Sub-Sampling Techniques

Next: Active Learning Up: Related Work Previous: Related Work

Sub-Sampling Techniques

Several authors have discussed approaches that use sub-sampling algorithms different from windowing. For decision tree algorithms it has been proposed to use dynamic sub-sampling at each node in order to determine the optimal test. This idea has been originally proposed, but not evaluated by [7]. It was further explored in Catlett's work on peepholing [11], which is a sophisticated procedure for using sub-sampling to eliminate unpromising attributes and thresholds from consideration.

[35] discuss a different approach that successively expands the learning window. ELC adds randomly selected examples to the window until an extrapolation of the learning curve (accuracy over window size) does no longer promise significant gains for further enlargements of the window. In terms of run-time, the authors note that this technique can in general only gain efficiency for incremental learning algorithms.

Partitioning, proposed by [21,20], splits the example space into segments of equal size and combines the rules learned on each partition.
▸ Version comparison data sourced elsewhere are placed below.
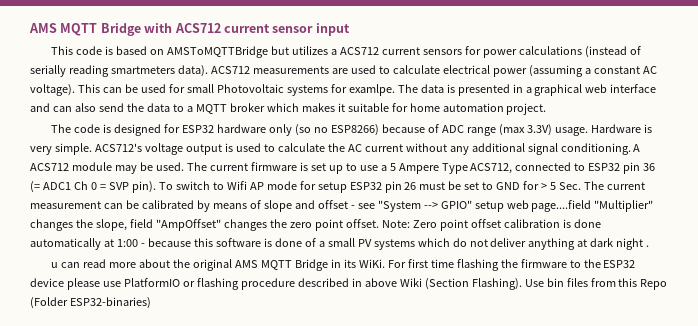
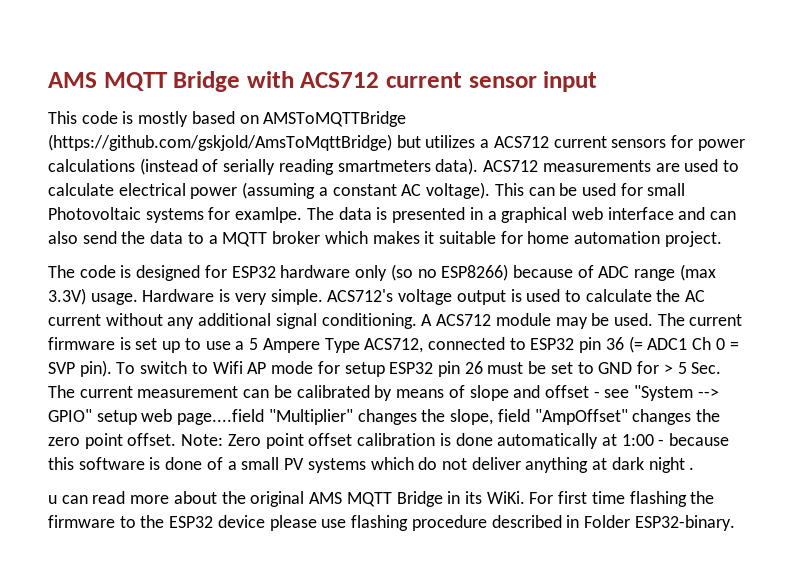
- This code is based on AMSToMQTTBridge but utilizes a ACS712 current sensors for power calculations (instead of serially reading smartmeters data).
+ This code is mostly based on AMSToMQTTBridge (https://github.com/gskjold/AmsToMqttBridge) but utilizes a ACS712 current sensors for power calculations (instead of serially reading smartmeters data).
- For first time flashing the firmware to the ESP32 device please use PlatformIO or flashing procedure described in above Wiki (Section Flashing). Use bin files from this Repo (Folder ESP32-binaries)
+ For first time flashing the firmware to the ESP32 device please use flashing procedure described in Folder ESP32-binary.

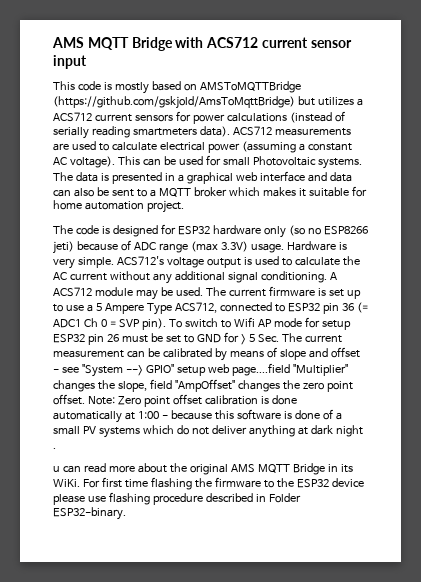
- This can be used for small Photovoltaic systems for examlpe.
+ This can be used for small Photovoltaic systems.
- The data is presented in a graphical web interface and can also send the data to a MQTT broker which makes it suitable for home automation project.
+ The data is presented in a graphical web interface and data can also be sent to a MQTT broker which makes it suitable for home automation project.
- The code is designed for ESP32 hardware only (so no ESP8266) because of ADC range (max 3.3V) usage.
+ The code is designed for ESP32 hardware only (so no ESP8266 jeti) because of ADC range (max 3.3V) usage.

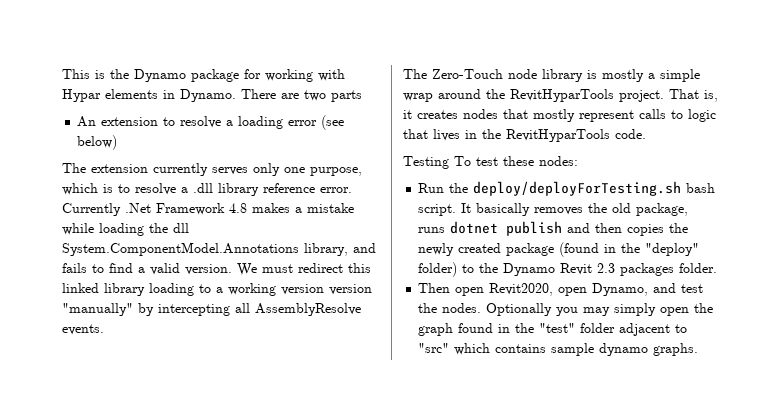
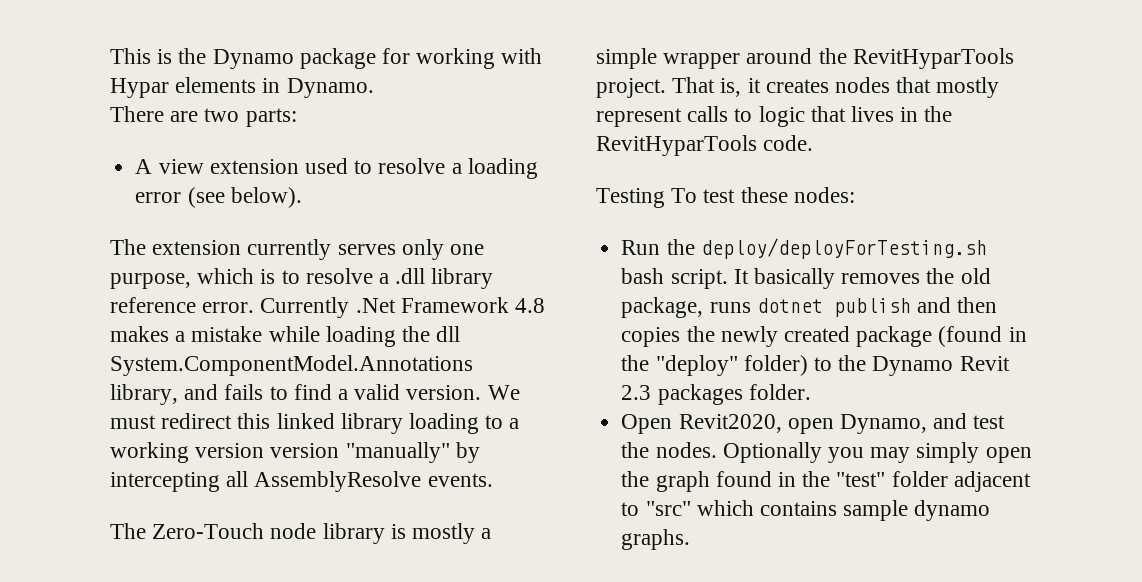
- This is the Dynamo package for working with Hypar elements in Dynamo. There are two parts
- An extension to resolve a loading error (see below)
+ This is the Dynamo package for working with Hypar elements in Dynamo.
+ There are two parts:
+ A view extension used to resolve a loading error (see below).
- The Zero-Touch node library is mostly a simple wrap around the RevitHyparTools project.
+ The Zero-Touch node library is mostly a simple wrapper around the RevitHyparTools project.
- Then open Revit2020, open Dynamo, and test the nodes.
+ Open Revit2020, open Dynamo, and test the nodes.

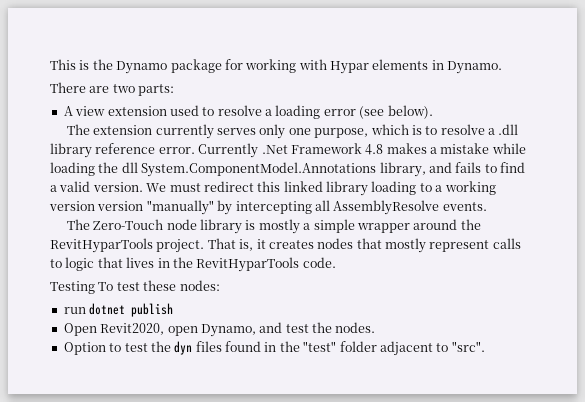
- Run the deploy/deployForTesting.sh bash script. It basically removes the old package, runs dotnet publish and then copies the newly created package (found in the "deploy" folder) to the Dynamo Revit 2.3 packages folder.
+ run dotnet publish
- Open Revit2020, open Dynamo, and test the nodes. Optionally you may simply open the graph found in the "test" folder adjacent to "src" which contains sample dynamo graphs.
+ Open Revit2020, open Dynamo, and test the nodes.
+ Option to test the dyn files found in the "test" folder adjacent to "src".

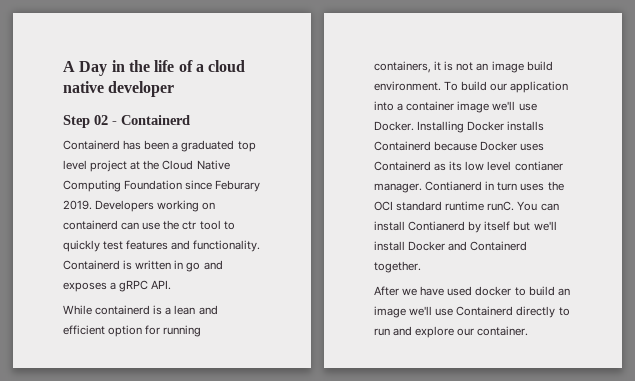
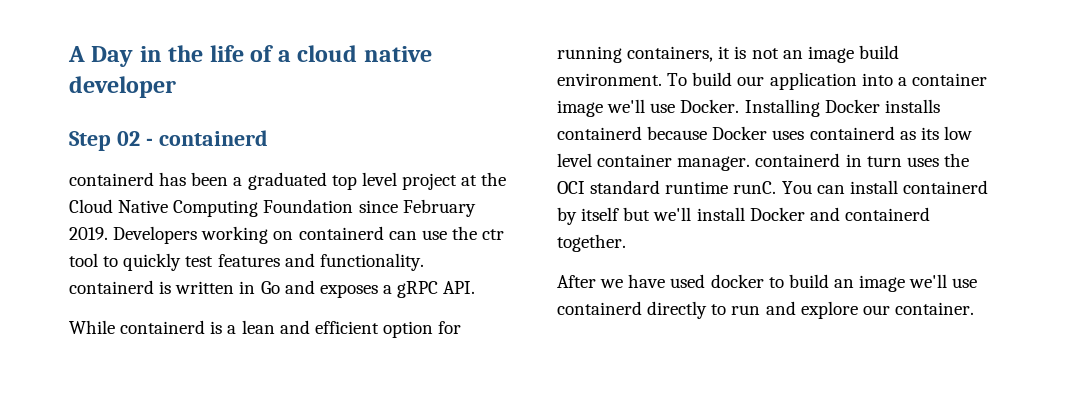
- Step 02 - Containerd
- Containerd has been a graduated top level project at the Cloud Native Computing Foundation since Feburary 2019.
+ Step 02 - containerd
+ containerd has been a graduated top level project at the Cloud Native Computing Foundation since February 2019.
- Developers working on containerd can use the ctr tool to quickly test features and functionality. Containerd is written in go and exposes a gRPC API.
+ Developers working on containerd can use the ctr tool to quickly test features and functionality. containerd is written in Go and exposes a gRPC API.
- Installing Docker installs Containerd because Docker uses Containerd as its low level contianer manager. Contianerd in turn uses the OCI standard runtime runC.
+ Installing Docker installs containerd because Docker uses containerd as its low level container manager. containerd in turn uses the OCI standard runtime runC.
- You can install Contianerd by itself but we'll install Docker and Containerd together.
+ You can install containerd by itself but we'll install Docker and containerd together.
- After we have used docker to build an image we'll use Containerd directly to run and explore our container.
+ After we have used docker to build an image we'll use containerd directly to run and explore our container.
This technique produced promising results in noisy domains, but has substantially decreased learning accuracy in non-noisy domains. Besides, the technique seems to be tailored to a specific learning algorithm and not applicable to a wider group of rule learning algorithms [20].
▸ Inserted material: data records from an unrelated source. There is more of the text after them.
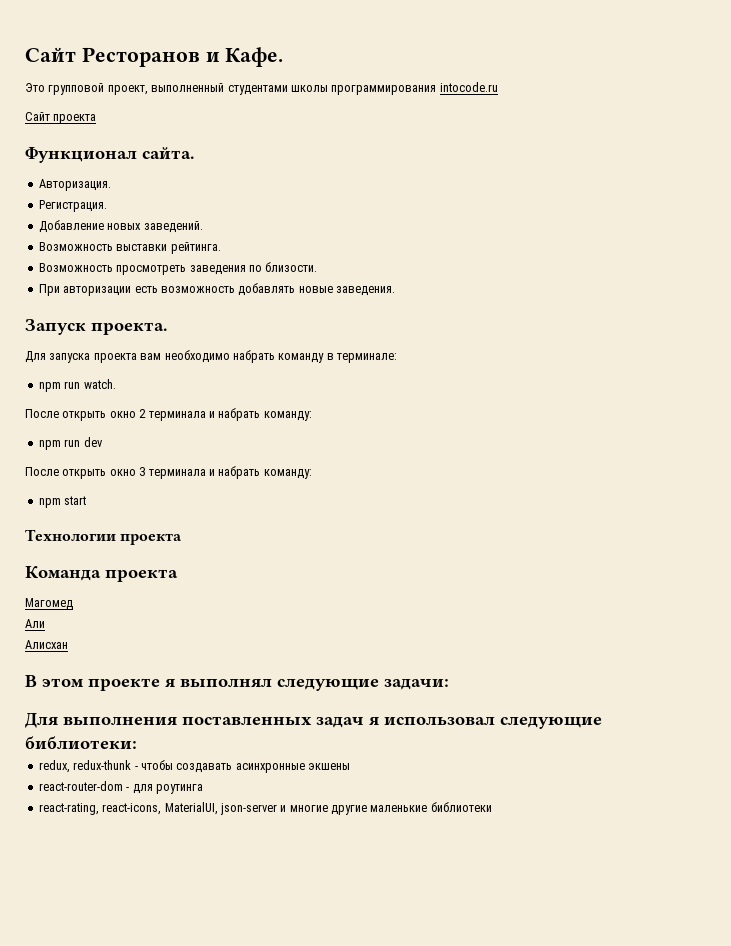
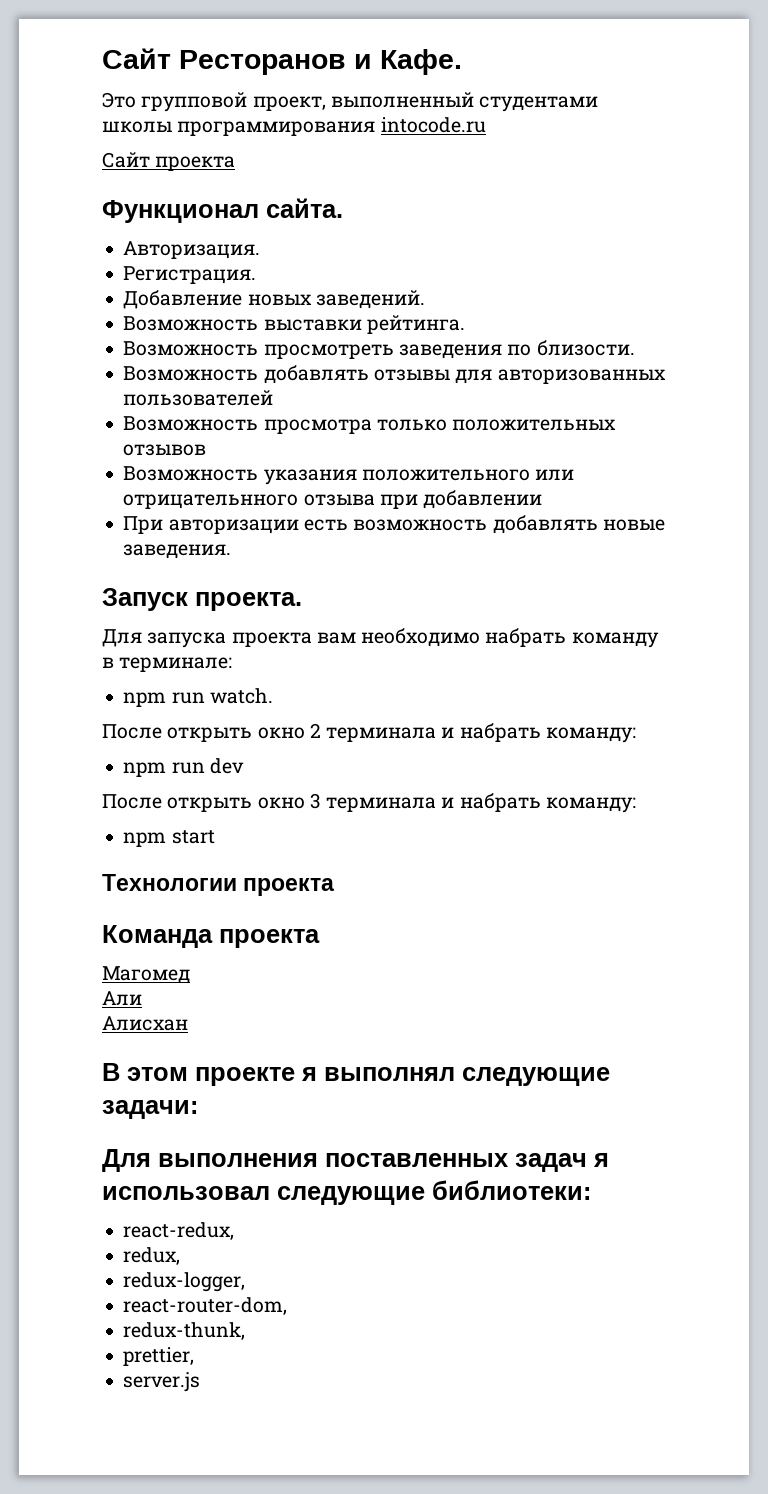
+ Возможность добавлять отзывы для авторизованных пользователей
+ Возможность просмотра только положительных отзывов
+ Возможность указания положительного или отрицательнного отзыва при добавлении
+ react-redux,
- redux, redux-thunk - чтобы создавать асинхронные экшены
- react-router-dom - для роутинга
- react-rating, react-icons, MaterialUI, json-server и многие другие маленькие библиотеки
+ redux,
+ redux-logger,
+ react-router-dom,
+ redux-thunk,
+ prettier,
+ server.js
Sub-sampling techniques have recently been frequently used for increasing the accuracy of a classifier. The basic idea is to train classifiers on multiple subsamples of the data and combine their predictions, usually by voting. Such approaches include bagging [5], where all examples are sub-sampled with equal probabilities, and boosting [22,24] -- also known as arcing [4] -- where examples that have been misclassified in previous iterations are more likely to be selected in the next iterations. Interestingly, [5] has noted that these techniques rely on unstable base learners, while we conjecture that the better performance of windowing with rule learning algorithms is due to more stability (section 3.3). While the main focus of these works is to improve the accuracy of a given learning algorithm, it would be interesting to evaluate bagging and boosting techniques along their run-time and memory requirements as well. For example, [6] discusses arcing algorithms for datasets where limited memory requires the use of sub-sampling.
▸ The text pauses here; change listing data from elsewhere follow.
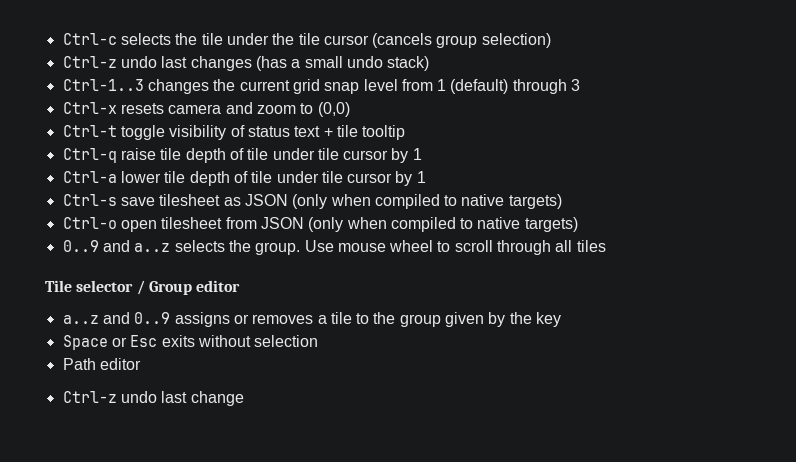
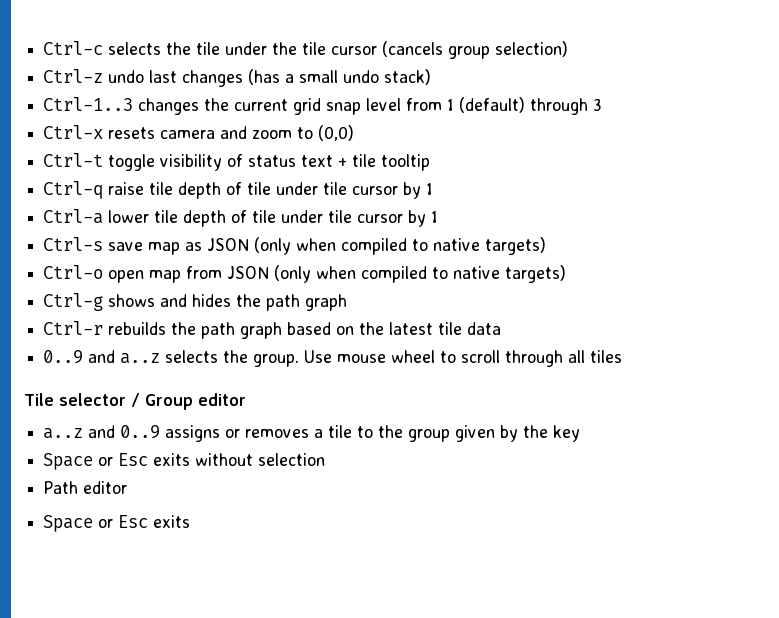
- Ctrl-s save tilesheet as JSON (only when compiled to native targets)
+ Ctrl-s save map as JSON (only when compiled to native targets)
- Ctrl-o open tilesheet from JSON (only when compiled to native targets)
+ Ctrl-o open map from JSON (only when compiled to native targets)
+ Ctrl-g shows and hides the path graph
+ Ctrl-r rebuilds the path graph based on the latest tile data
  Path editor
- Ctrl-z undo last change
+ Space or Esc exits

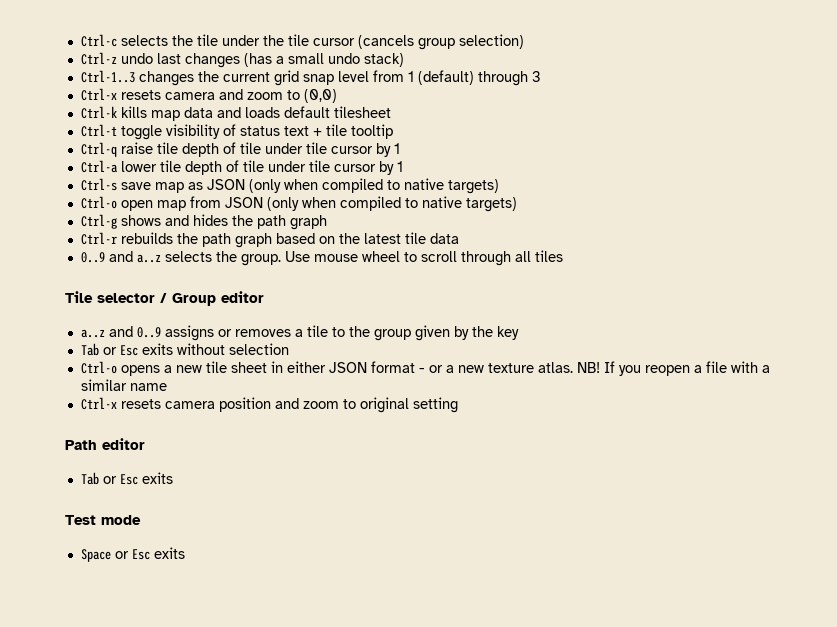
+ Ctrl-k kills map data and loads default tilesheet
- Space or Esc exits without selection
+ Tab or Esc exits without selection
+ Ctrl-o opens a new tile sheet in either JSON format - or a new texture atlas. NB! If you reopen a file with a similar name
+ Ctrl-x resets camera position and zoom to original setting
  Path editor
+ Tab or Esc exits
+ Test mode

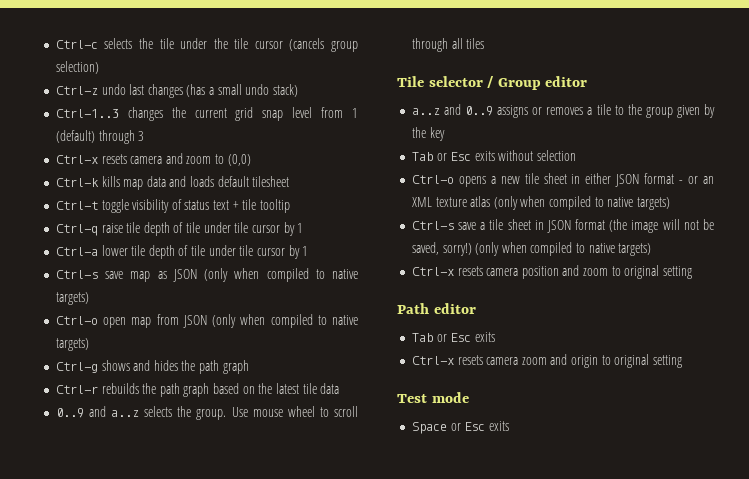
- Ctrl-o opens a new tile sheet in either JSON format - or a new texture atlas. NB! If you reopen a file with a similar name
+ Ctrl-o opens a new tile sheet in either JSON format - or an XML texture atlas (only when compiled to native targets)
+ Ctrl-s save a tile sheet in JSON format (the image will not be saved, sorry!) (only when compiled to native targets)
+ Ctrl-x resets camera zoom and origin to original setting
In Knowledge Discovery for Databases, sub-sampling techniques have been investigated for the discovery of association rules. [56] describes a straight-forward approach, where association rules are discovered from a subsample of the data and their validity is checked on the complete dataset. Kivinen and Mannila give theoretical bounds for the sample size that is required for establishing (with a given maximum error probability) the truth of association rules [36] or functional dependencies [37] that have been discovered from the sample.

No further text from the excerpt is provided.